Records for this exercise below:

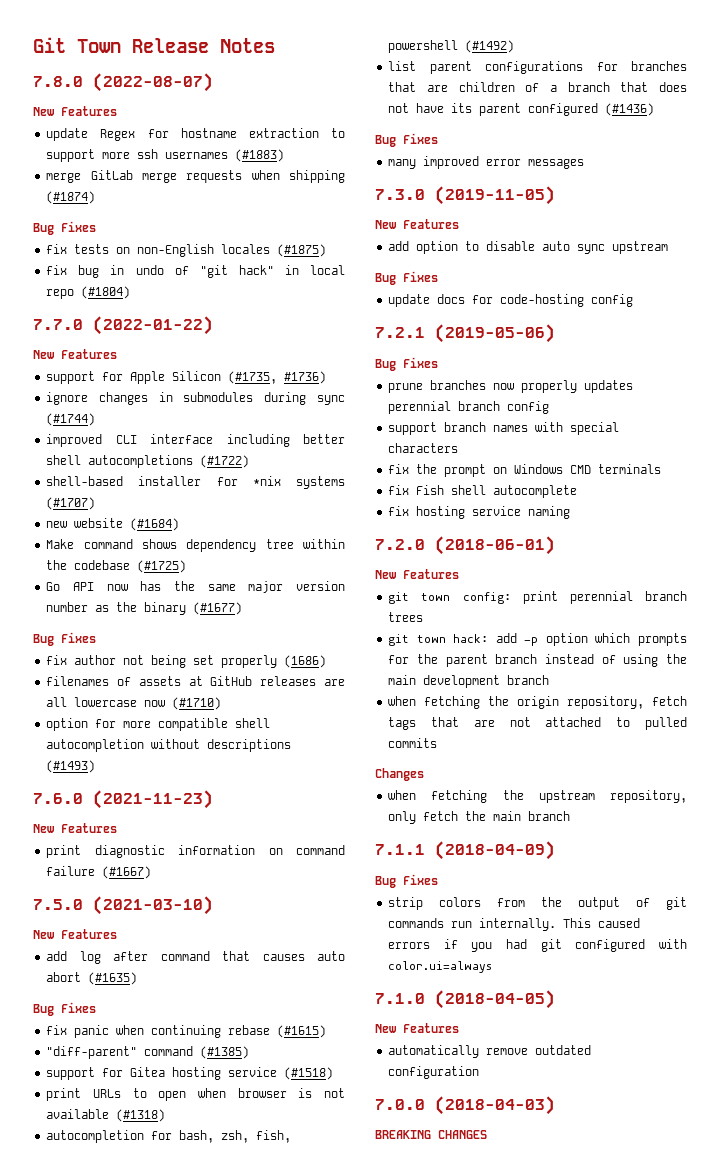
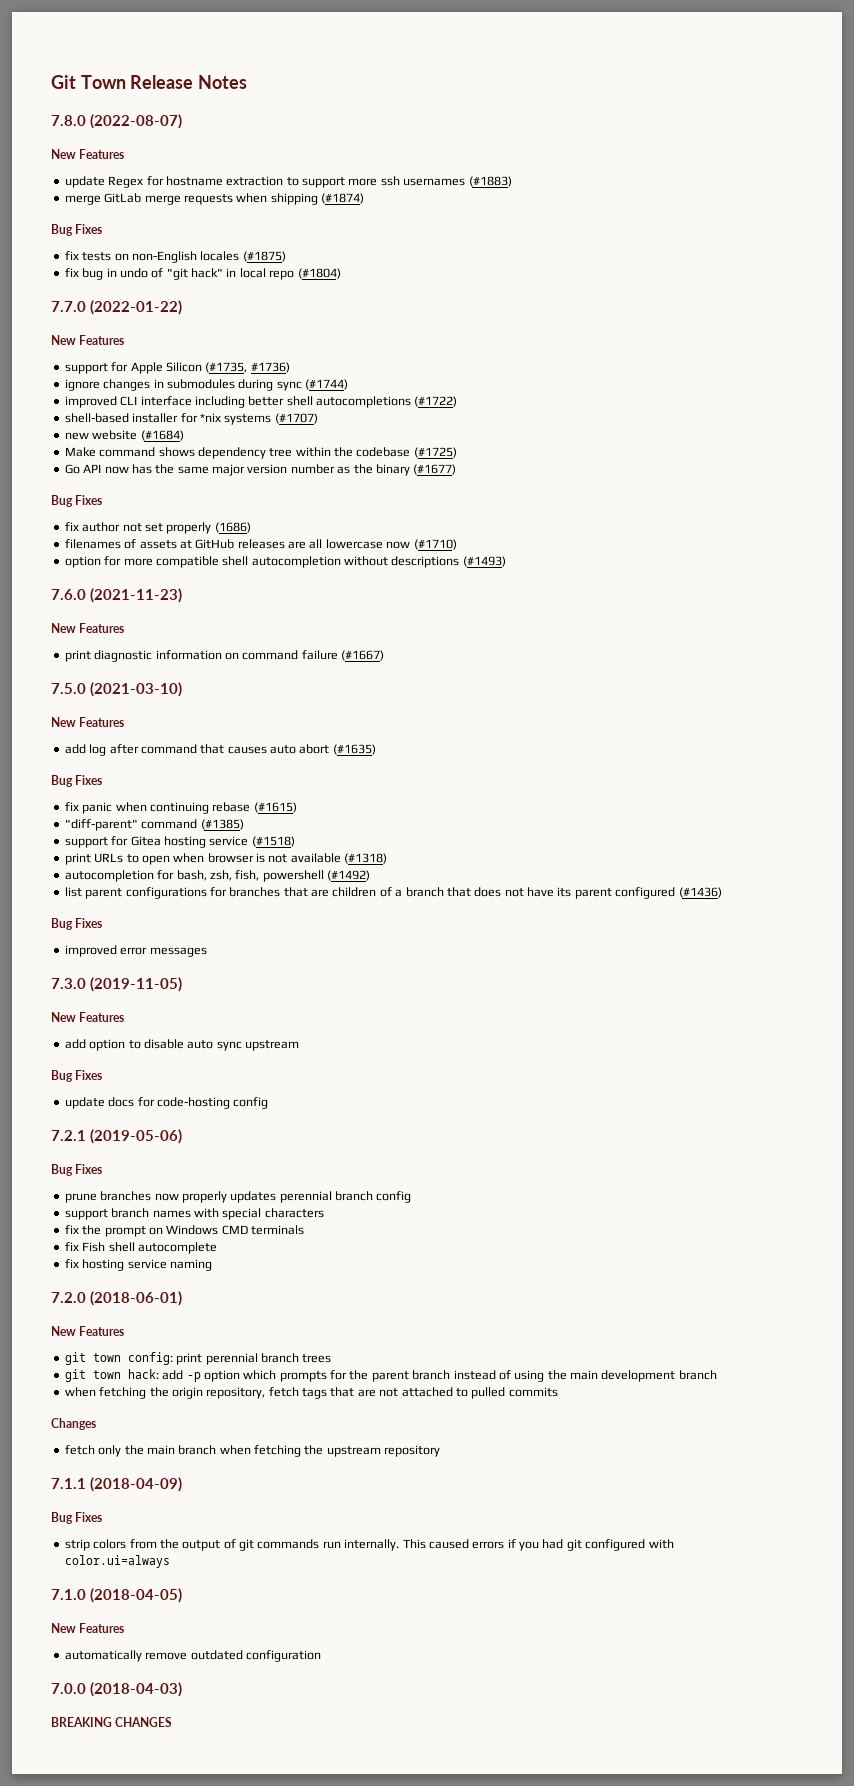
- fix author not being set properly (1686)
+ fix author not set properly (1686)
- many improved error messages
+ improved error messages
- when fetching the upstream repository, only fetch the main branch
+ fetch only the main branch when fetching the upstream repository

End of Records for this exercise.

**Exercise**
Quote only the lines from the line containing "not set properly (1686)" through the end of the entries, keeping the first and the last.

**Exercise response**
+ fix author not set properly (1686)
- many improved error messages
+ improved error messages
- when fetching the upstream repository, only fetch the main branch
+ fetch only the main branch when fetching the upstream repository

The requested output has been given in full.